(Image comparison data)
+--

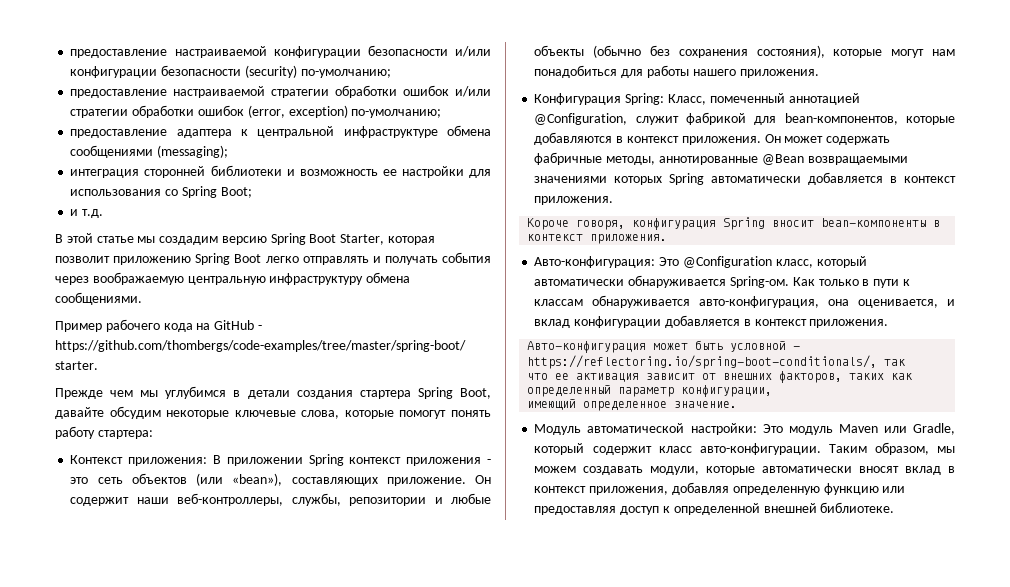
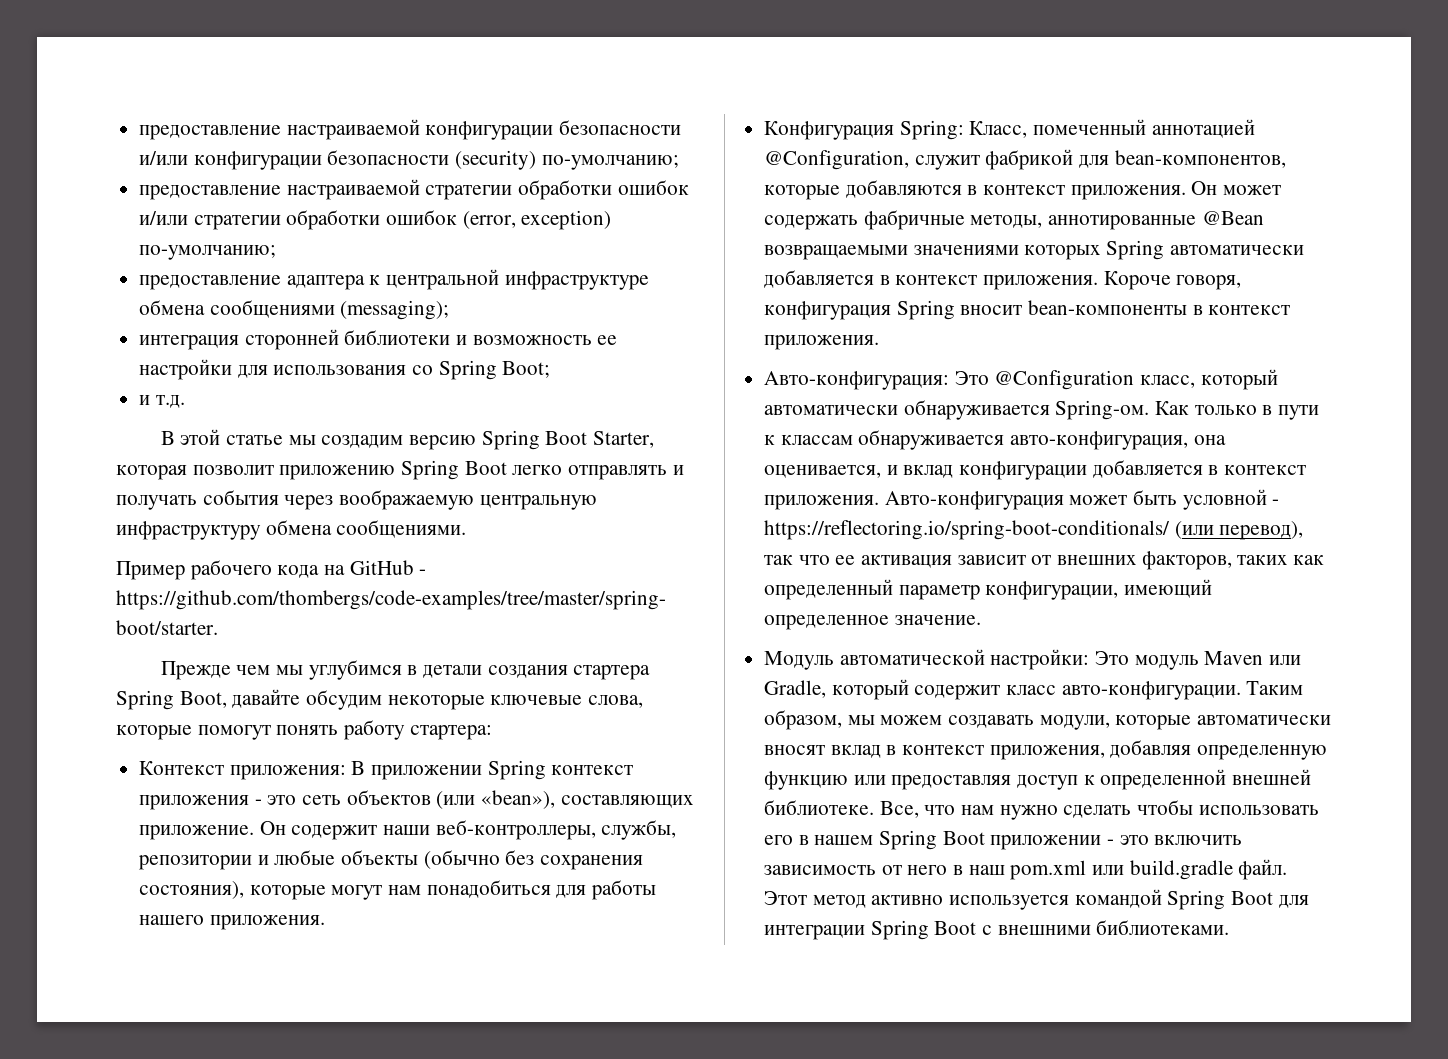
- Он может содержать фабричные методы, аннотированные @Bean возвращаемыми значениями которых Spring автоматически добавляется в контекст приложения.
- Короче говоря, конфигурация Spring вносит bean-компоненты в контекст приложения.
+ Он может содержать фабричные методы, аннотированные @Bean возвращаемыми значениями которых Spring автоматически добавляется в контекст приложения. Короче говоря, конфигурация Spring вносит bean-компоненты в контекст приложения.
- Как только в пути к классам обнаруживается авто-конфигурация, она оценивается, и вклад конфигурации добавляется в контекст приложения.
- Авто-конфигурация может быть условной - https://reflectoring.io/spring-boot-conditionals/, так
- что ее активация зависит от внешних факторов, таких как определенный параметр конфигурации,
- имеющий определенное значение.
+ Как только в пути к классам обнаруживается авто-конфигурация, она оценивается, и вклад конфигурации добавляется в контекст приложения. Авто-конфигурация может быть условной - https://reflectoring.io/spring-boot-conditionals/ (или перевод), так что ее активация зависит от внешних факторов, таких как определенный параметр конфигурации, имеющий определенное значение.
+ Все, что нам нужно сделать чтобы использовать его в нашем Spring Boot приложении - это включить зависимость от него в наш pom.xml или build.gradle файл. Этот метод активно используется командой Spring Boot для интеграции Spring Boot с внешними библиотеками.

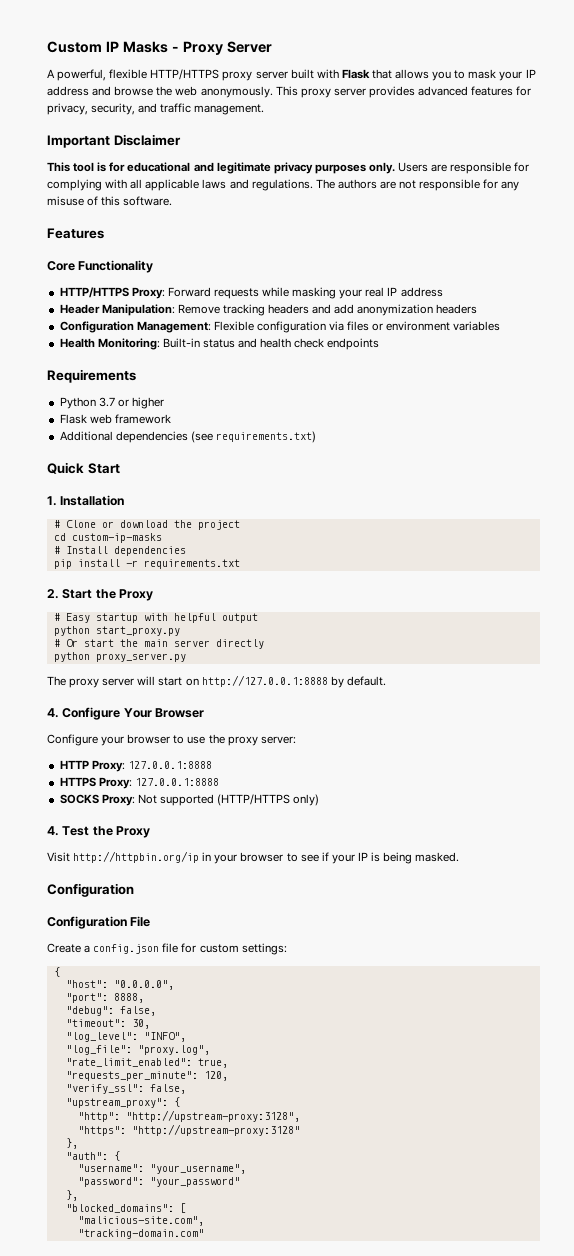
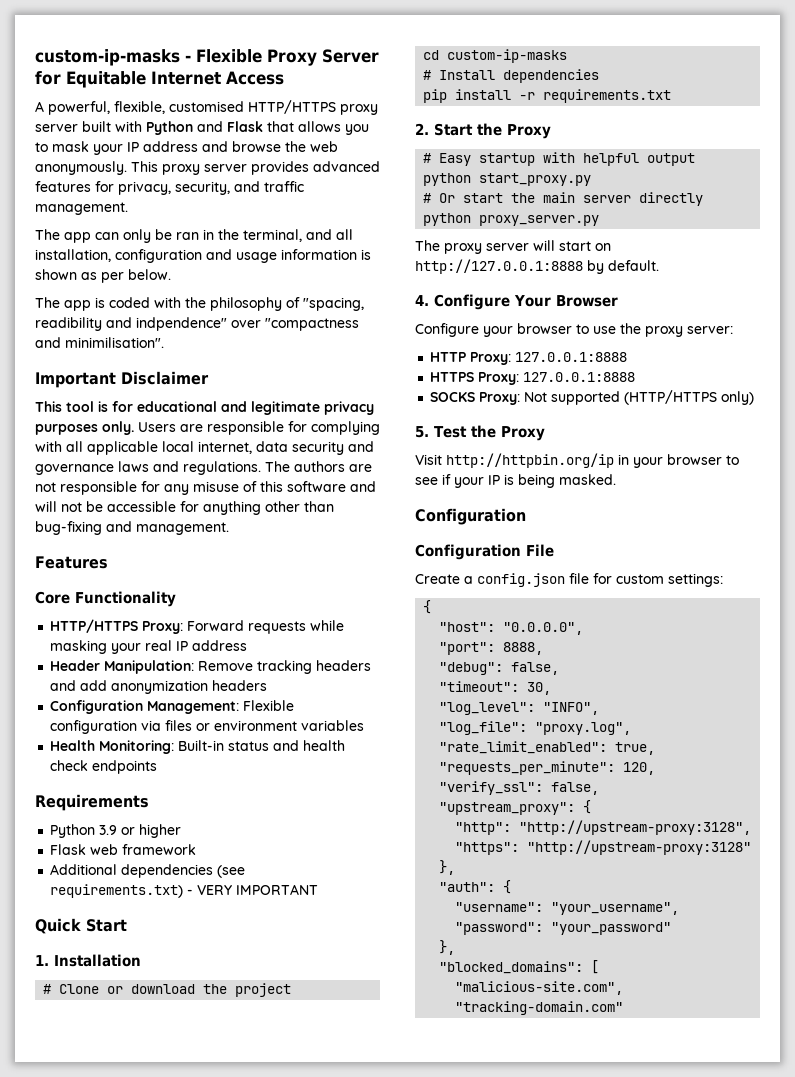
- Custom IP Masks - Proxy Server
+ custom-ip-masks - Flexible Proxy Server for Equitable Internet Access
- A powerful, flexible HTTP/HTTPS proxy server built with Flask that allows you to mask your IP address and browse the web anonymously.
+ A powerful, flexible, customised HTTP/HTTPS proxy server built with Python and Flask that allows you to mask your IP address and browse the web anonymously.
+ The app can only be ran in the terminal, and all installation, configuration and usage information is shown as per below.
+ The app is coded with the philosophy of "spacing, readibility and indpendence" over "compactness and minimilisation".
- Users are responsible for complying with all applicable laws and regulations.
+ Users are responsible for complying with all applicable local internet, data security and governance laws and regulations.
- The authors are not responsible for any misuse of this software.
+ The authors are not responsible for any misuse of this software and will not be accessible for anything other than bug-fixing and management.
- Python 3.7 or higher
+ Python 3.9 or higher
- Additional dependencies (see requirements.txt)
+ Additional dependencies (see requirements.txt) - VERY IMPORTANT
- 4. Test the Proxy
+ 5. Test the Proxy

+--

§ **WHAT THIS TASK INVOLVES**
Before handing back the copy, remove the pictures; otherwise print the data exactly.

§ **OUTPUT OF THE EXERCISE**
- Он может содержать фабричные методы, аннотированные @Bean возвращаемыми значениями которых Spring автоматически добавляется в контекст приложения.
- Короче говоря, конфигурация Spring вносит bean-компоненты в контекст приложения.
+ Он может содержать фабричные методы, аннотированные @Bean возвращаемыми значениями которых Spring автоматически добавляется в контекст приложения. Короче говоря, конфигурация Spring вносит bean-компоненты в контекст приложения.
- Как только в пути к классам обнаруживается авто-конфигурация, она оценивается, и вклад конфигурации добавляется в контекст приложения.
- Авто-конфигурация может быть условной - https://reflectoring.io/spring-boot-conditionals/, так
- что ее активация зависит от внешних факторов, таких как определенный параметр конфигурации,
- имеющий определенное значение.
+ Как только в пути к классам обнаруживается авто-конфигурация, она оценивается, и вклад конфигурации добавляется в контекст приложения. Авто-конфигурация может быть условной - https://reflectoring.io/spring-boot-conditionals/ (или перевод), так что ее активация зависит от внешних факторов, таких как определенный параметр конфигурации, имеющий определенное значение.
+ Все, что нам нужно сделать чтобы использовать его в нашем Spring Boot приложении - это включить зависимость от него в наш pom.xml или build.gradle файл. Этот метод активно используется командой Spring Boot для интеграции Spring Boot с внешними библиотеками.

- Custom IP Masks - Proxy Server
+ custom-ip-masks - Flexible Proxy Server for Equitable Internet Access
- A powerful, flexible HTTP/HTTPS proxy server built with Flask that allows you to mask your IP address and browse the web anonymously.
+ A powerful, flexible, customised HTTP/HTTPS proxy server built with Python and Flask that allows you to mask your IP address and browse the web anonymously.
+ The app can only be ran in the terminal, and all installation, configuration and usage information is shown as per below.
+ The app is coded with the philosophy of "spacing, readibility and indpendence" over "compactness and minimilisation".
- Users are responsible for complying with all applicable laws and regulations.
+ Users are responsible for complying with all applicable local internet, data security and governance laws and regulations.
- The authors are not responsible for any misuse of this software.
+ The authors are not responsible for any misuse of this software and will not be accessible for anything other than bug-fixing and management.
- Python 3.7 or higher
+ Python 3.9 or higher
- Additional dependencies (see requirements.txt)
+ Additional dependencies (see requirements.txt) - VERY IMPORTANT
- 4. Test the Proxy
+ 5. Test the Proxy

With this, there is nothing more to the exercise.